**Exercise material:**

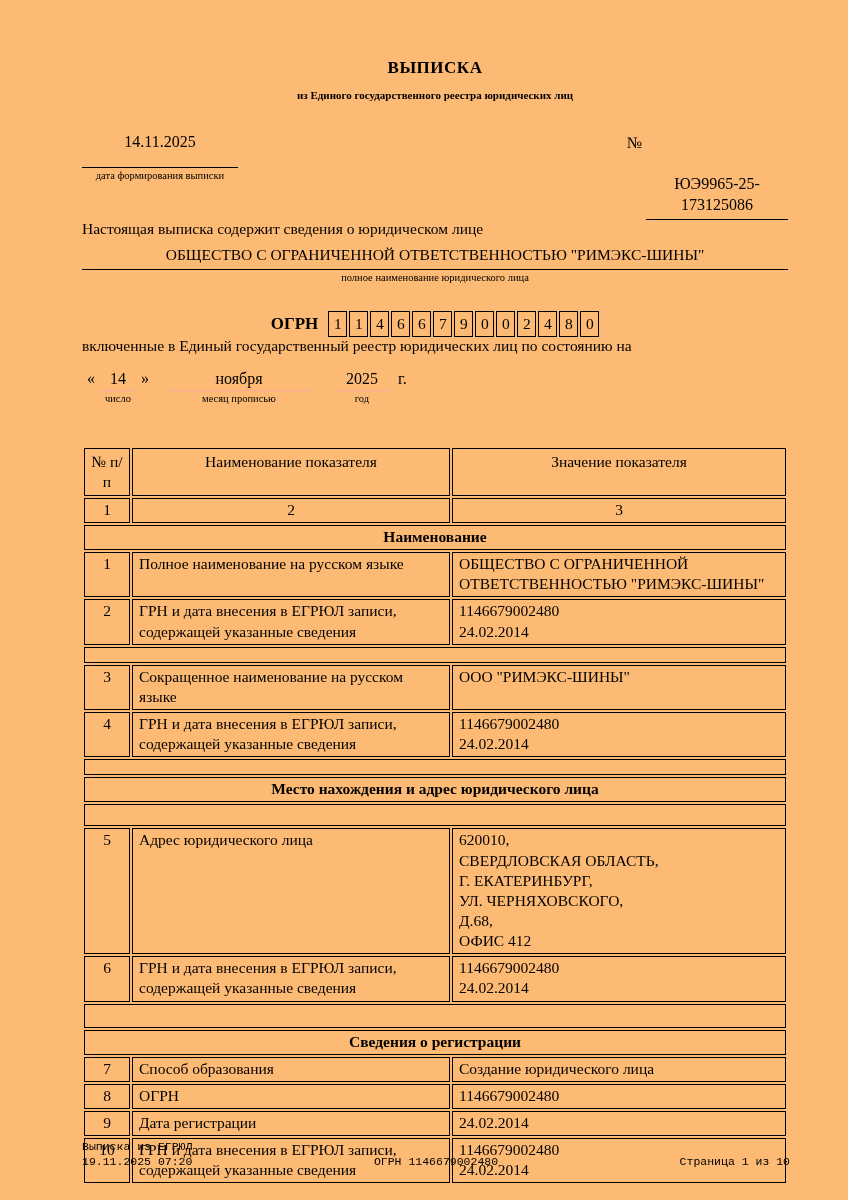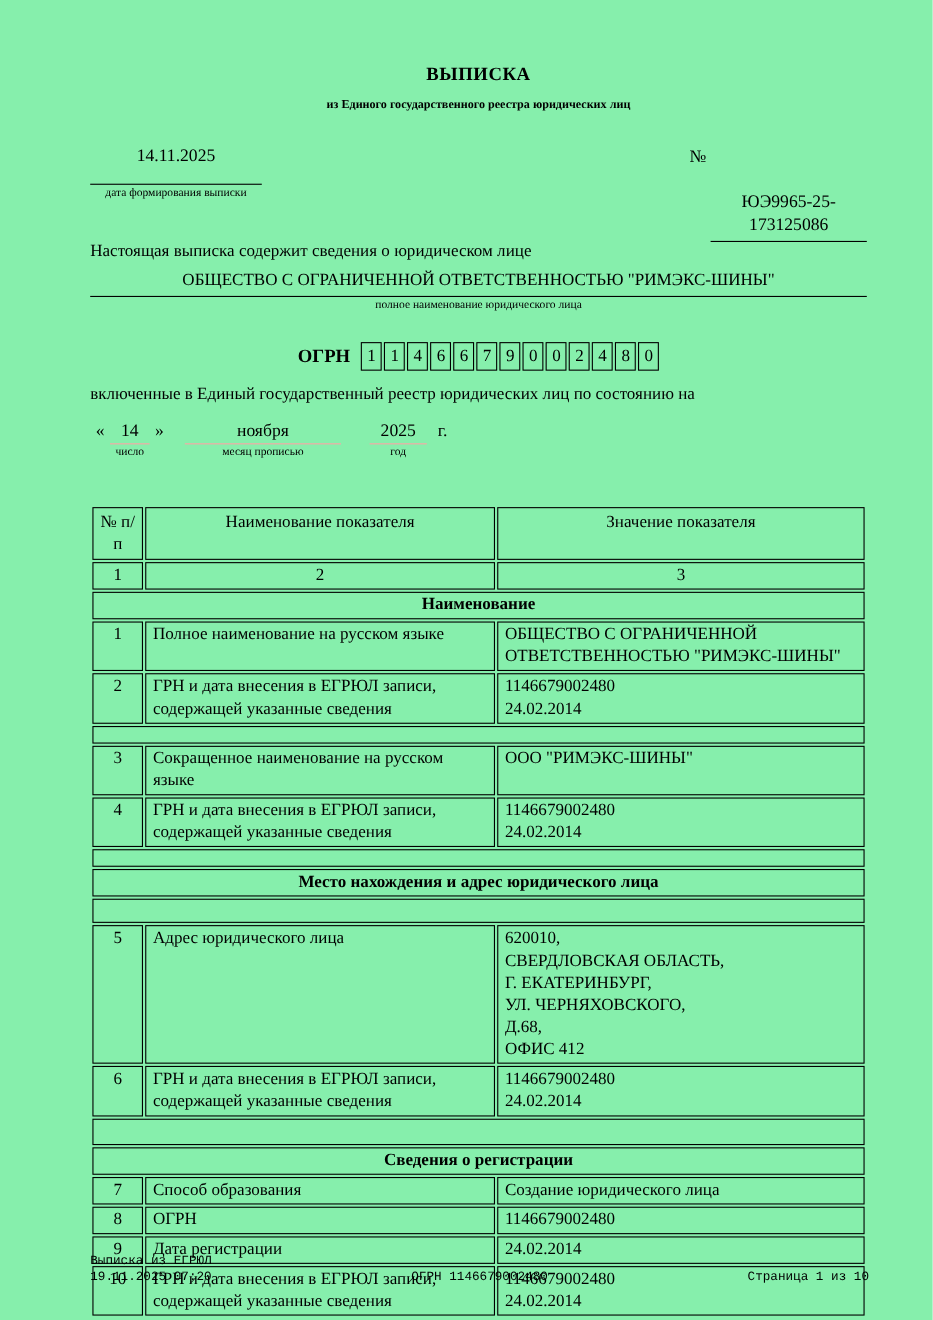--- a/index.html
+++ b/index.html
@@ -1,18 +1,18 @@
 <!DOCTYPE html>
 <html><head>
 <meta charset="utf-8">
 <style>
   html, body { margin: 0; padding: 0; background: #fff; }
   .page {
     width: 848px; height: 1200px;
-    background: #86efac; color: #000;
+    background: #fdba74; color: #000;
     font-family: "Liberation Serif", serif;
     position: relative;
     box-sizing: border-box;
     outline: 1px solid #e6e6e6;
     overflow: hidden;
   }
   .content { padding: 0 60px 0 82px; }
 
   .doc-title {
     text-align: center; font-weight: bold; font-size: 17px;
@@ -49,21 +49,21 @@
     align-items: center;
   }
   .ogrn-label { font-weight: bold; font-size: 17px; margin-right: 10px; }
   .ogrn-boxes { display: flex; gap: 2px; }
   .ogrn-box {
     width: 17px; height: 24px; border: 1px solid #000;
     display: flex; align-items: center; justify-content: center;
     font-size: 15.5px;
   }
 
-  .asof-line { font-size: 15.5px; margin-top: 13px; }
+  .asof-line { font-size: 15.5px; }
 
   .asof-fields { display: flex; margin-top: 15px; font-size: 16px; }
   .quote { padding: 0 5px; }
   .field { text-align: center; }
   .field .fv { display: block; border-bottom: 1px solid #fca5a5; padding: 0 4px 2px 4px; }
   .field .fc { display: block; font-size: 10.5px; padding-top: 2px; }
   .field-day { min-width: 36px; }
   .field-month { min-width: 142px; margin-left: 14px; }
   .field-year { min-width: 52px; margin-left: 26px; }
   .year-suffix { margin-left: 10px; }

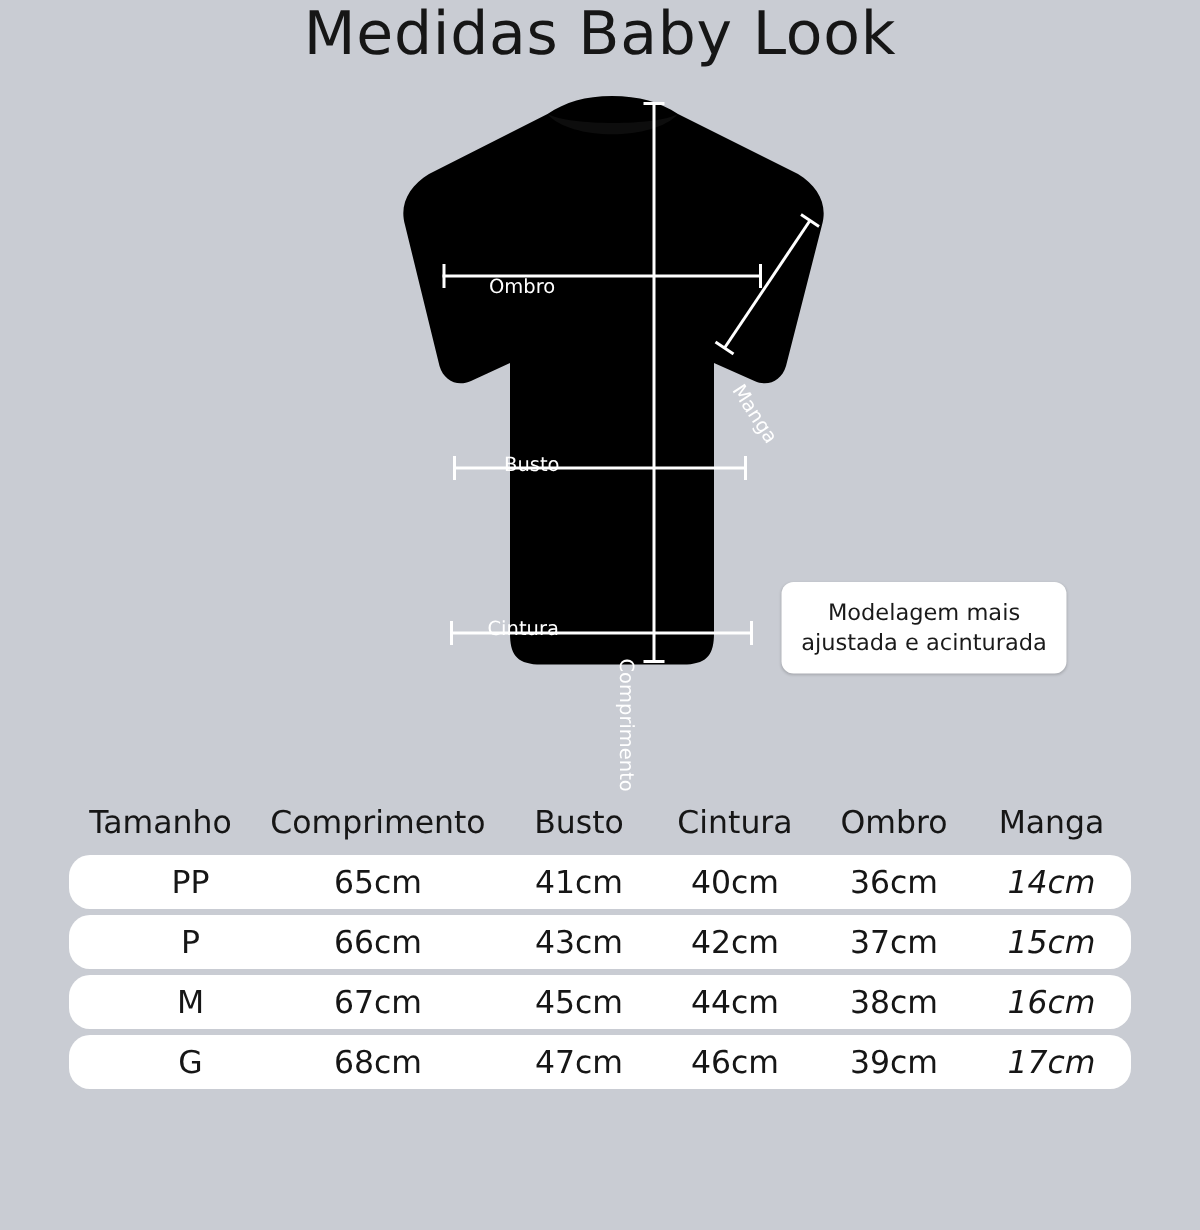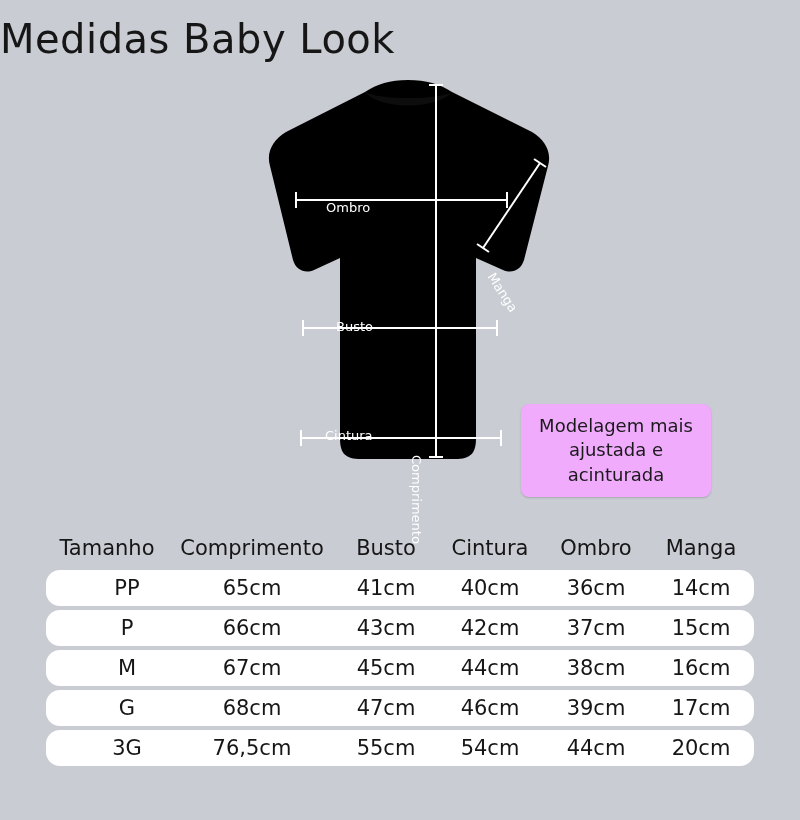--- a/index.html
+++ b/index.html
@@ -10,25 +10,25 @@
     width: 800px;
     height: 820px;
     background: #c9ccd3;
     font-family: "DejaVu Sans", sans-serif;
     color: #1a1a1a;
     overflow: hidden;
     position: relative;
   }
 
   .title {
-    text-align: left;
+    text-align: center;
     font-size: 40px;
     font-weight: 400;
     letter-spacing: 0.5px;
-    padding-top: 16px;
+    padding-top: 0;
     color: #161616;
   }
 
   
   .illustration {
     position: relative;
     width: 800px;
     height: 410px;
     margin-top: 8px;
   }
@@ -39,25 +39,25 @@
     top: 0;
     width: 340px;
     height: 400px;
   }
 
   .note {
     position: absolute;
     left: 521px;
     top: 334px;
     width: 174px;
-    background: #f0abfc;
+    background: #ffffff;
     border-radius: 8px;
     padding: 10px 8px;
     text-align: center;
-    font-size: 18px;
+    font-size: 15px;
     line-height: 1.35;
     color: #1a1a1a;
     box-shadow: 0 1px 2px rgba(0,0,0,0.18);
   }
 
   .dim-label {
     position: absolute;
     color: #ffffff;
     font-size: 13px;
     background: transparent;
@@ -108,20 +108,21 @@
     height: 26px;
   }
   table.sizes td:first-child {
     border-top-left-radius: 14px;
     border-bottom-left-radius: 14px;
     padding-left: 40px;
   }
   table.sizes td:last-child {
     border-top-right-radius: 14px;
     border-bottom-right-radius: 14px;
+    font-style: italic;
   }
   col.c0 { width: 122px; }
   col.c1 { width: 168px; }
   col.c2 { width: 100px; }
   col.c3 { width: 108px; }
   col.c4 { width: 104px; }
   col.c5 { width: 106px; }
 </style>
 </head>
 <body>
@@ -231,23 +232,15 @@
         <td>16cm</td>
       </tr>
       <tr>
         <td>G</td>
         <td>68cm</td>
         <td>47cm</td>
         <td>46cm</td>
         <td>39cm</td>
         <td>17cm</td>
       </tr>
-      <tr>
-        <td>3G</td>
-        <td>76,5cm</td>
-        <td>55cm</td>
-        <td>54cm</td>
-        <td>44cm</td>
-        <td>20cm</td>
-      </tr>
     </tbody>
   </table>
 </div>
 
 </body></html>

**Work required:** Please reproduce each line of the listing above exactly, skipping pictures.

**Result of the exercise:**
--- a/index.html
+++ b/index.html
@@ -1,18 +1,18 @@
 <!DOCTYPE html>
 <html><head>
 <meta charset="utf-8">
 <style>
   html, body { margin: 0; padding: 0; background: #fff; }
   .page {
     width: 848px; height: 1200px;
-    background: #86efac; color: #000;
+    background: #fdba74; color: #000;
     font-family: "Liberation Serif", serif;
     position: relative;
     box-sizing: border-box;
     outline: 1px solid #e6e6e6;
     overflow: hidden;
   }
   .content { padding: 0 60px 0 82px; }
 
   .doc-title {
     text-align: center; font-weight: bold; font-size: 17px;
@@ -49,21 +49,21 @@
     align-items: center;
   }
   .ogrn-label { font-weight: bold; font-size: 17px; margin-right: 10px; }
   .ogrn-boxes { display: flex; gap: 2px; }
   .ogrn-box {
     width: 17px; height: 24px; border: 1px solid #000;
     display: flex; align-items: center; justify-content: center;
     font-size: 15.5px;
   }
 
-  .asof-line { font-size: 15.5px; margin-top: 13px; }
+  .asof-line { font-size: 15.5px; }
 
   .asof-fields { display: flex; margin-top: 15px; font-size: 16px; }
   .quote { padding: 0 5px; }
   .field { text-align: center; }
   .field .fv { display: block; border-bottom: 1px solid #fca5a5; padding: 0 4px 2px 4px; }
   .field .fc { display: block; font-size: 10.5px; padding-top: 2px; }
   .field-day { min-width: 36px; }
   .field-month { min-width: 142px; margin-left: 14px; }
   .field-year { min-width: 52px; margin-left: 26px; }
   .year-suffix { margin-left: 10px; }

--- a/index.html
+++ b/index.html
@@ -10,25 +10,25 @@
     width: 800px;
     height: 820px;
     background: #c9ccd3;
     font-family: "DejaVu Sans", sans-serif;
     color: #1a1a1a;
     overflow: hidden;
     position: relative;
   }
 
   .title {
-    text-align: left;
+    text-align: center;
     font-size: 40px;
     font-weight: 400;
     letter-spacing: 0.5px;
-    padding-top: 16px;
+    padding-top: 0;
     color: #161616;
   }
 
   
   .illustration {
     position: relative;
     width: 800px;
     height: 410px;
     margin-top: 8px;
   }
@@ -39,25 +39,25 @@
     top: 0;
     width: 340px;
     height: 400px;
   }
 
   .note {
     position: absolute;
     left: 521px;
     top: 334px;
     width: 174px;
-    background: #f0abfc;
+    background: #ffffff;
     border-radius: 8px;
     padding: 10px 8px;
     text-align: center;
-    font-size: 18px;
+    font-size: 15px;
     line-height: 1.35;
     color: #1a1a1a;
     box-shadow: 0 1px 2px rgba(0,0,0,0.18);
   }
 
   .dim-label {
     position: absolute;
     color: #ffffff;
     font-size: 13px;
     background: transparent;
@@ -108,20 +108,21 @@
     height: 26px;
   }
   table.sizes td:first-child {
     border-top-left-radius: 14px;
     border-bottom-left-radius: 14px;
     padding-left: 40px;
   }
   table.sizes td:last-child {
     border-top-right-radius: 14px;
     border-bottom-right-radius: 14px;
+    font-style: italic;
   }
   col.c0 { width: 122px; }
   col.c1 { width: 168px; }
   col.c2 { width: 100px; }
   col.c3 { width: 108px; }
   col.c4 { width: 104px; }
   col.c5 { width: 106px; }
 </style>
 </head>
 <body>
@@ -231,23 +232,15 @@
         <td>16cm</td>
       </tr>
       <tr>
         <td>G</td>
         <td>68cm</td>
         <td>47cm</td>
         <td>46cm</td>
         <td>39cm</td>
         <td>17cm</td>
       </tr>
-      <tr>
-        <td>3G</td>
-        <td>76,5cm</td>
-        <td>55cm</td>
-        <td>54cm</td>
-        <td>44cm</td>
-        <td>20cm</td>
-      </tr>
     </tbody>
   </table>
 </div>
 
 </body></html>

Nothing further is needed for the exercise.